● Assigned task: Look through the entries below and extract exactly the lines from the one containing "-78,7 +78,7 @@" through the one containing "393px; top: 1072px;", ends included.

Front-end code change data
· · · · · · ·

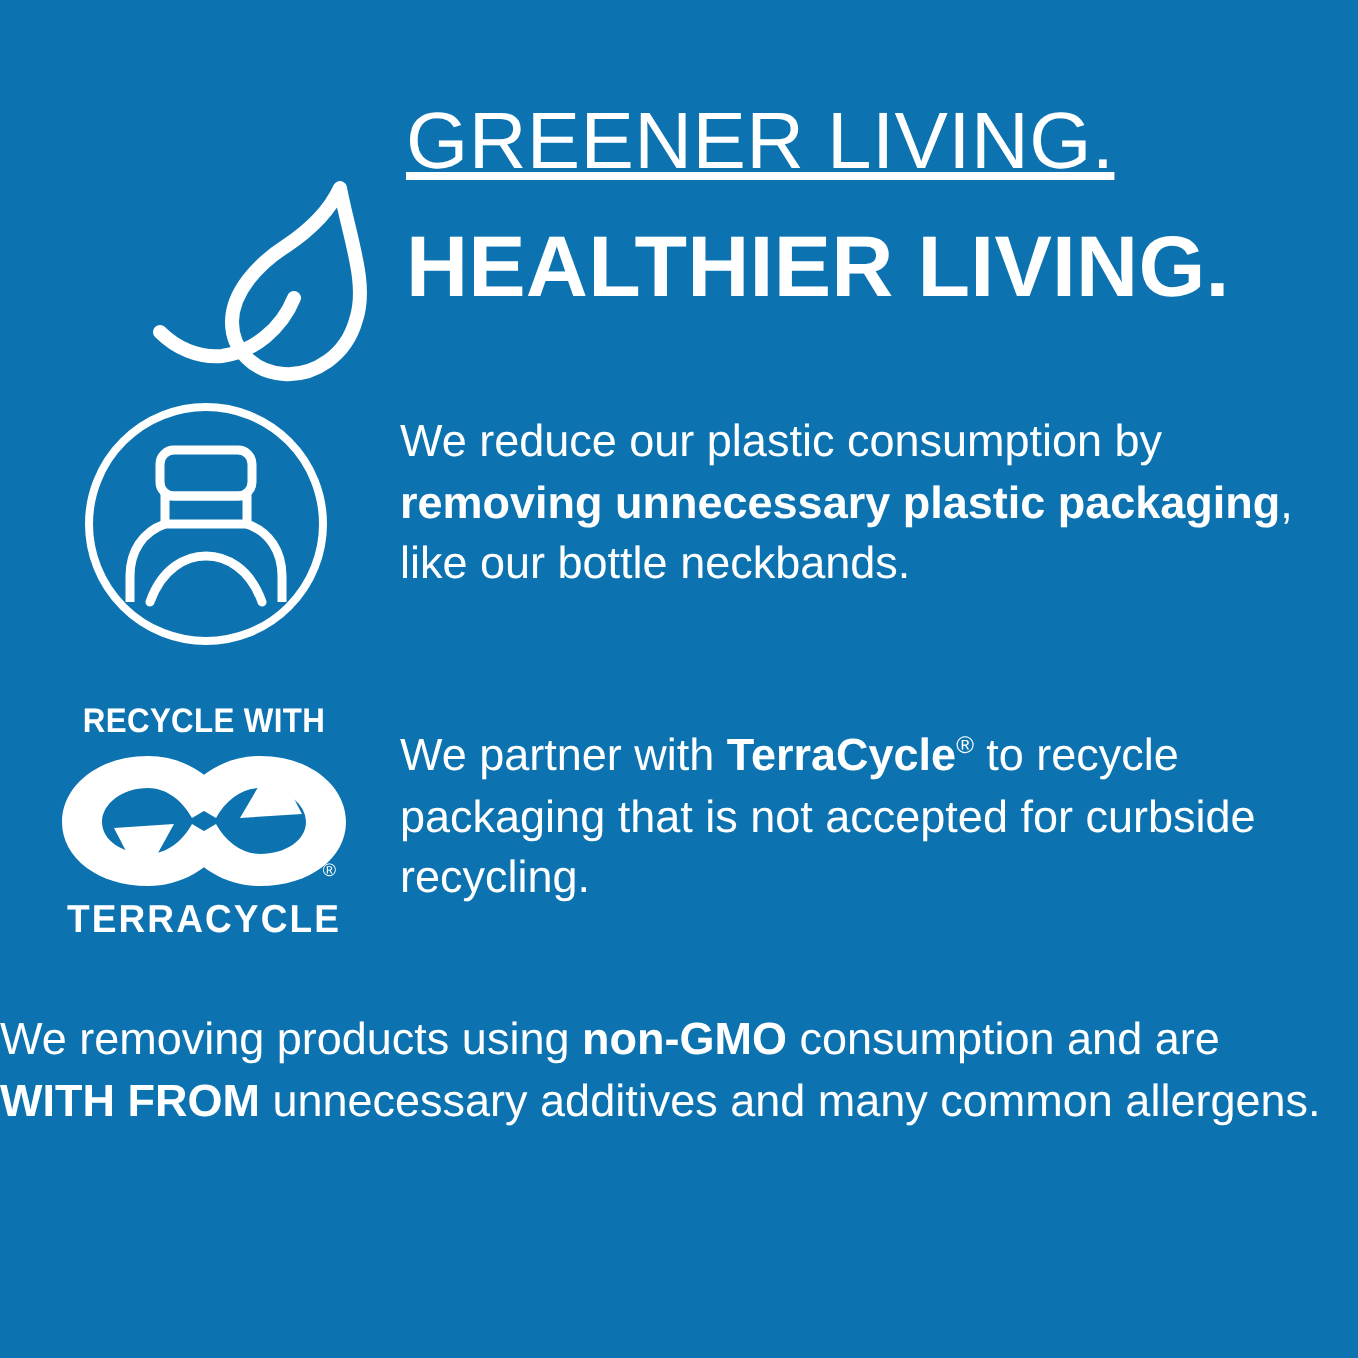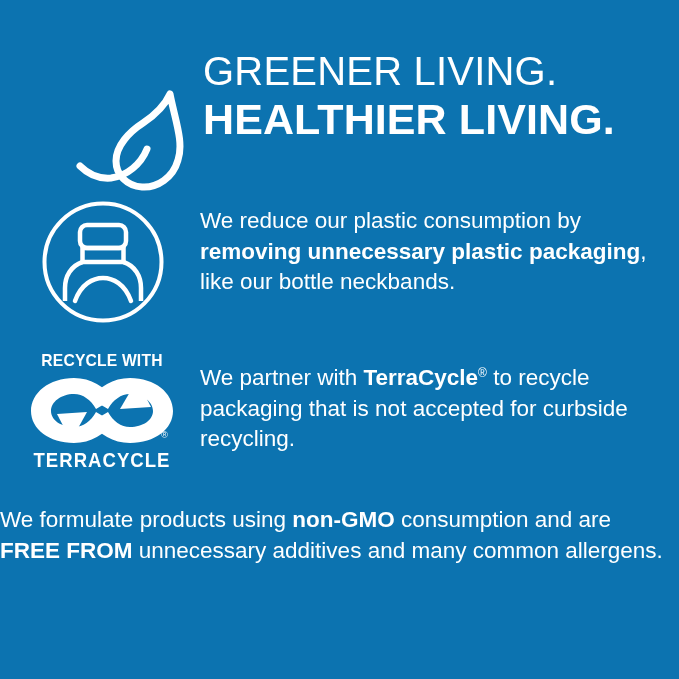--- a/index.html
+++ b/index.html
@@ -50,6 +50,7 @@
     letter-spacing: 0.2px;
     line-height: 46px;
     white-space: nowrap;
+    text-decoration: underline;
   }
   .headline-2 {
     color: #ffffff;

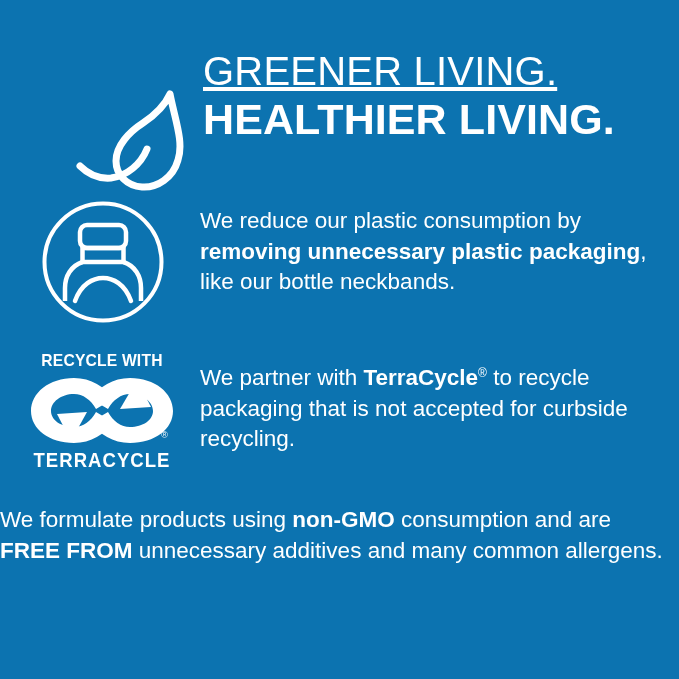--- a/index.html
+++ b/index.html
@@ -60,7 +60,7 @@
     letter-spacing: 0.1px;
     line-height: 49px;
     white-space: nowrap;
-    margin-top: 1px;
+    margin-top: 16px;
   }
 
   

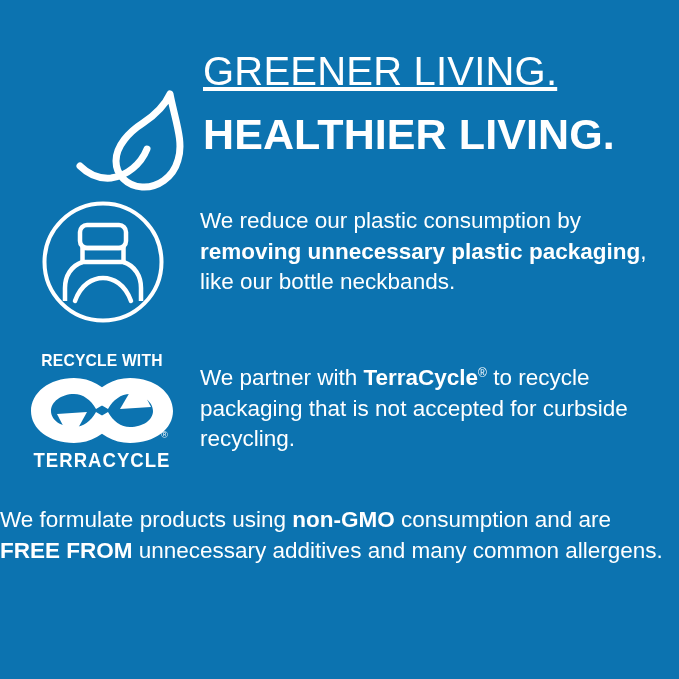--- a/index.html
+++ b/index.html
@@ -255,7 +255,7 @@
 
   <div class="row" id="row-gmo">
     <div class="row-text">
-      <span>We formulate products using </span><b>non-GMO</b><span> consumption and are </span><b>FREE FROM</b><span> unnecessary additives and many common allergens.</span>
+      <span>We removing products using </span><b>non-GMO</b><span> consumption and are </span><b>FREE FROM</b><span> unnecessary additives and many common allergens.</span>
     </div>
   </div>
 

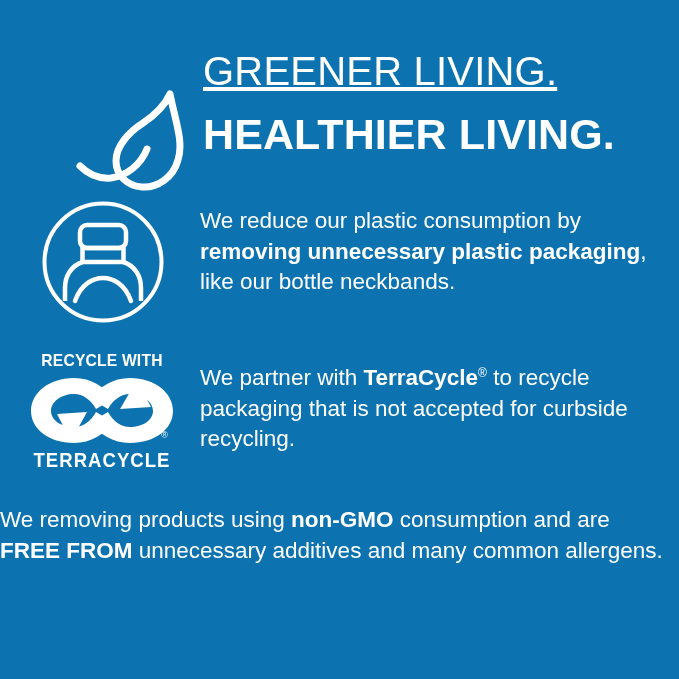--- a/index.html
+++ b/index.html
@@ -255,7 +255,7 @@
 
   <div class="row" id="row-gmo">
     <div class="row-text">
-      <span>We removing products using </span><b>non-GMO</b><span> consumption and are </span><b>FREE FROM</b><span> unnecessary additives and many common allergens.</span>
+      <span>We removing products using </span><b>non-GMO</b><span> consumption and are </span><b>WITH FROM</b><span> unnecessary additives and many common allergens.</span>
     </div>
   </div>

· · · · · · ·

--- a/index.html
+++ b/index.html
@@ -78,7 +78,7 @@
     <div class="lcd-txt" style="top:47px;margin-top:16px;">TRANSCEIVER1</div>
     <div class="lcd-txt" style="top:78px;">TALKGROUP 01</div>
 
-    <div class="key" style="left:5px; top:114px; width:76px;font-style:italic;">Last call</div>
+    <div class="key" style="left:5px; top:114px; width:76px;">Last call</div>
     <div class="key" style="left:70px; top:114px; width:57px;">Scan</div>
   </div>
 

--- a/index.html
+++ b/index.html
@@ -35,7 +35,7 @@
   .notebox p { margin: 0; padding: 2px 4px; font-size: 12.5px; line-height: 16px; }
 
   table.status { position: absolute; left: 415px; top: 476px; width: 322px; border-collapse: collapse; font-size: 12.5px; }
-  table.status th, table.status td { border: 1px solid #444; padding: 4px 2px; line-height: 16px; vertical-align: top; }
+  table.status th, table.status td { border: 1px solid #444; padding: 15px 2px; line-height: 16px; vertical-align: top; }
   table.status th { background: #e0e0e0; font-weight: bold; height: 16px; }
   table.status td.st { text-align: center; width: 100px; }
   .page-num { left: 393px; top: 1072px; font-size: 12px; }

· · · · · · ·

● Response area:
@@ -78,7 +78,7 @@
     <div class="lcd-txt" style="top:47px;margin-top:16px;">TRANSCEIVER1</div>
     <div class="lcd-txt" style="top:78px;">TALKGROUP 01</div>
 
-    <div class="key" style="left:5px; top:114px; width:76px;font-style:italic;">Last call</div>
+    <div class="key" style="left:5px; top:114px; width:76px;">Last call</div>
     <div class="key" style="left:70px; top:114px; width:57px;">Scan</div>
   </div>
 

--- a/index.html
+++ b/index.html
@@ -35,7 +35,7 @@
   .notebox p { margin: 0; padding: 2px 4px; font-size: 12.5px; line-height: 16px; }
 
   table.status { position: absolute; left: 415px; top: 476px; width: 322px; border-collapse: collapse; font-size: 12.5px; }
-  table.status th, table.status td { border: 1px solid #444; padding: 4px 2px; line-height: 16px; vertical-align: top; }
+  table.status th, table.status td { border: 1px solid #444; padding: 15px 2px; line-height: 16px; vertical-align: top; }
   table.status th { background: #e0e0e0; font-weight: bold; height: 16px; }
   table.status td.st { text-align: center; width: 100px; }
   .page-num { left: 393px; top: 1072px; font-size: 12px; }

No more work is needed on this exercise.